§ **PROBLEM DESCRIPTION**
Go through the records below and show every line with the string "server".

[Stored data entries]
::::

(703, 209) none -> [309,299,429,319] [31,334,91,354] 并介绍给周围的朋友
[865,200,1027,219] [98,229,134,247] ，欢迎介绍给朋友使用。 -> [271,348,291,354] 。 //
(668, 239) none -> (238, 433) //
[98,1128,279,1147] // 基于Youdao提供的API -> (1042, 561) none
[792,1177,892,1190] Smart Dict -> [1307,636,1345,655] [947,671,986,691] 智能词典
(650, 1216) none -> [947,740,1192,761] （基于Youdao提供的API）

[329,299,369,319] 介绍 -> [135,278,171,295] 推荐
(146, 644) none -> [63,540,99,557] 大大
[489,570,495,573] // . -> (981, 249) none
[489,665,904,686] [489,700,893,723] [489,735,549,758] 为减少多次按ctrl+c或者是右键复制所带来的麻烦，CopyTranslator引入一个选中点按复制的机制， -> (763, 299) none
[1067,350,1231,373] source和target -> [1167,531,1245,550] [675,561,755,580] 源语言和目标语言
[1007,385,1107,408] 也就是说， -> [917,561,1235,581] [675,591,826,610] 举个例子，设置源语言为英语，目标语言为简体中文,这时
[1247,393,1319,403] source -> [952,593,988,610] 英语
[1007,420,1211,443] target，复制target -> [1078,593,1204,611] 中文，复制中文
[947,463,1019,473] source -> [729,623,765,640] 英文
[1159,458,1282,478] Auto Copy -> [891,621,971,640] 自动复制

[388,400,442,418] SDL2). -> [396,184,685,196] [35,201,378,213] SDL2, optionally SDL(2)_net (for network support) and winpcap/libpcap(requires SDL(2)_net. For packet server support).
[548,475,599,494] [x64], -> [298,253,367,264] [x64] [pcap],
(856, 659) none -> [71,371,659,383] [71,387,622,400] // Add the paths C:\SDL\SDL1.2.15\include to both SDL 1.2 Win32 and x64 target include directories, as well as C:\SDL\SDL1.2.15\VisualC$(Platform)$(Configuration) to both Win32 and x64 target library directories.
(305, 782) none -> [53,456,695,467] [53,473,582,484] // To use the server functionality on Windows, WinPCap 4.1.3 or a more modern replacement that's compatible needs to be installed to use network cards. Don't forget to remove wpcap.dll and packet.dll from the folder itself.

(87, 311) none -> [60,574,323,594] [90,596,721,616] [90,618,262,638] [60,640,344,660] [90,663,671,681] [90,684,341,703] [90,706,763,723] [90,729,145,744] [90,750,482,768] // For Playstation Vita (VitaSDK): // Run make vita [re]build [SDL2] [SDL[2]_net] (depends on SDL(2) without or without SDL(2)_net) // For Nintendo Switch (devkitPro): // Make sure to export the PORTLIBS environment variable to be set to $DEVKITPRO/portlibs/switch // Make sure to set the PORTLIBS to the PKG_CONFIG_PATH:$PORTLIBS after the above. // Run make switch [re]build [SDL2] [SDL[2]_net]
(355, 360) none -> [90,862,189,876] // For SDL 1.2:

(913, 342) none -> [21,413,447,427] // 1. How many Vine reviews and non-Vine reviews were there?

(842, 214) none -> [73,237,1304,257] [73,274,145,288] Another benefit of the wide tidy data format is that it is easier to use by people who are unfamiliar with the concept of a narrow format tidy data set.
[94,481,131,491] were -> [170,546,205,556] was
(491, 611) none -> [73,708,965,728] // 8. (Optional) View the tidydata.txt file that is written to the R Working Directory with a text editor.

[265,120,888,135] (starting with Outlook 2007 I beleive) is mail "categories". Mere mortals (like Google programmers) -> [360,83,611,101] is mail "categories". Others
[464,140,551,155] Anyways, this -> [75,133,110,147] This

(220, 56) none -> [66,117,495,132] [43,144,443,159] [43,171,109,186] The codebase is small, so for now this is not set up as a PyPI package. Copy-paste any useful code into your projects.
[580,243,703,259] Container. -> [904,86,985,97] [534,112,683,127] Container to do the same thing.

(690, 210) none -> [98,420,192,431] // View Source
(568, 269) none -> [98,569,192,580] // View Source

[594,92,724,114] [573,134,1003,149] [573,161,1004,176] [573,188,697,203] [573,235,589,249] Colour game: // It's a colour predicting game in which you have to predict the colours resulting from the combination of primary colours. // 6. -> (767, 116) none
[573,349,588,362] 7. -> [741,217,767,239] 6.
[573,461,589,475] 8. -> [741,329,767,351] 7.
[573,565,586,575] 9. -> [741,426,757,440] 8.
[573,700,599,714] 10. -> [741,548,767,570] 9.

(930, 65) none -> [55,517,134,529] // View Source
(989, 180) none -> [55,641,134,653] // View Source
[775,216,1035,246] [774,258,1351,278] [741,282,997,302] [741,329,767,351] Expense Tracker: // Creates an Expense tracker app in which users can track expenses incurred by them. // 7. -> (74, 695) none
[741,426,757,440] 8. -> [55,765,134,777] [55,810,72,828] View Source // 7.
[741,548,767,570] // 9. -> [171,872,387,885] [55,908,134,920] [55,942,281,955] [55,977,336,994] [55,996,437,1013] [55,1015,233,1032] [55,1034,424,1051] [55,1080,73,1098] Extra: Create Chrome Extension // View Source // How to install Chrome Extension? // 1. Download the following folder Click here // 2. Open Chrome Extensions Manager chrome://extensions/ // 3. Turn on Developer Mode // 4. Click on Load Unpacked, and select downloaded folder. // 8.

::::

§ **ANSWER SECTION**
[388,400,442,418] SDL2). -> [396,184,685,196] [35,201,378,213] SDL2, optionally SDL(2)_net (for network support) and winpcap/libpcap(requires SDL(2)_net. For packet server support).
(305, 782) none -> [53,456,695,467] [53,473,582,484] // To use the server functionality on Windows, WinPCap 4.1.3 or a more modern replacement that's compatible needs to be installed to use network cards. Don't forget to remove wpcap.dll and packet.dll from the folder itself.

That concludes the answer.